Implicit in your argument is that $\mathrm{Ran}(I-P) = \mathrm{Ker}(P)$. This does not require $V$ to be finite dimensional: for $P(I-P)(v) = (P-P^2)(v) = Pv - P^v = Pv-Pv = \mathbf{0}$; and if $w\in\mathrm{Ker}(P)$, then $w = w-\mathbf{0} = w-P(w) = (I-P)(w)$. No dimension argument used.

Your first step, showing that $v=(I-P)v+Pv$ shows that $V\subseteq \mathrm{Ker}(P)+\mathrm{Im}(P)$; the other inclusion is trivial. No dimension arguments used.
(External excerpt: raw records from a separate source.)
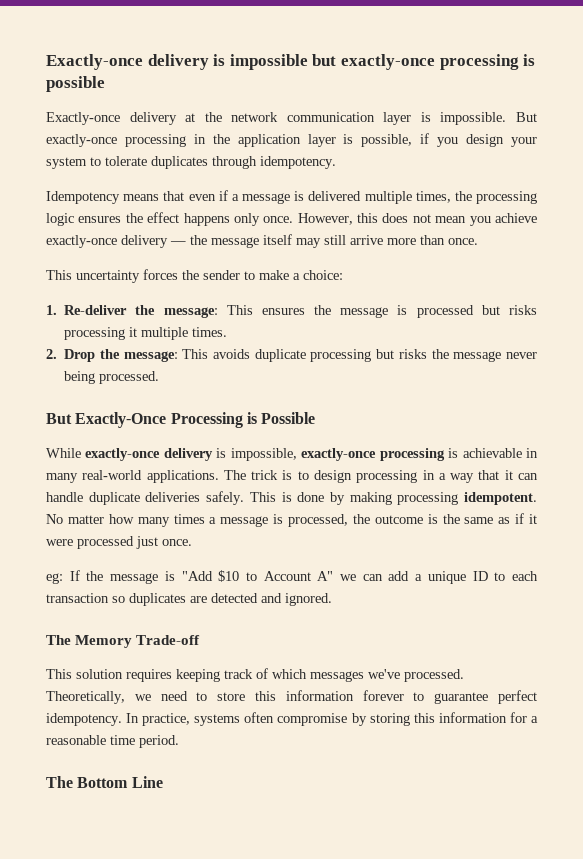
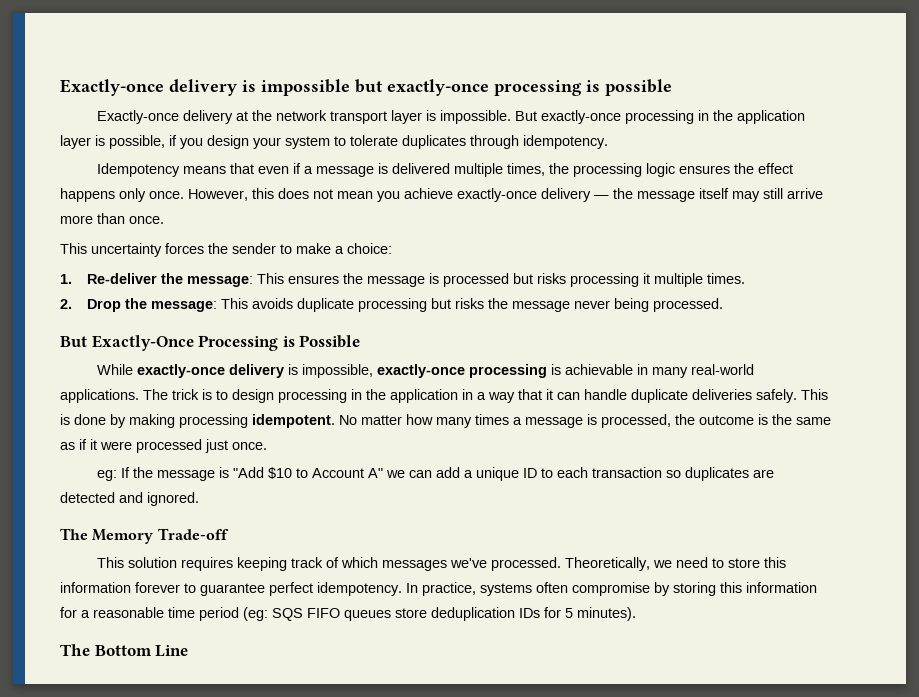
- Exactly-once delivery at the network communication layer is impossible.
+ Exactly-once delivery at the network transport layer is impossible.
- The trick is to design processing in a way that it can handle duplicate deliveries safely.
+ The trick is to design processing in the application in a way that it can handle duplicate deliveries safely.
- In practice, systems often compromise by storing this information for a reasonable time period.
+ In practice, systems often compromise by storing this information for a reasonable time period (eg: SQS FIFO queues store deduplication IDs for 5 minutes).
And your second step is noting that $\mathrm{Ran}(I-P)\cap\mathrm{Ran}(P)=\{\mathbf{0}\}$; again, no dimension arguments are used: if $v$ lies in the intersection, then $v=Pw$ for some $w$, and $v=(I-P)z$ for some $z$. Then $w = Pw = P^2w = P(Pw) = Pv = P(I-P)z = \mathbf{0}$, so $v=P\mathbf{0}=\mathbf{0}$.

Since nowhere are any assumptions made on the dimension of $V$, the argument holds for any vector space, whether finite dimensional or infinite dimensional.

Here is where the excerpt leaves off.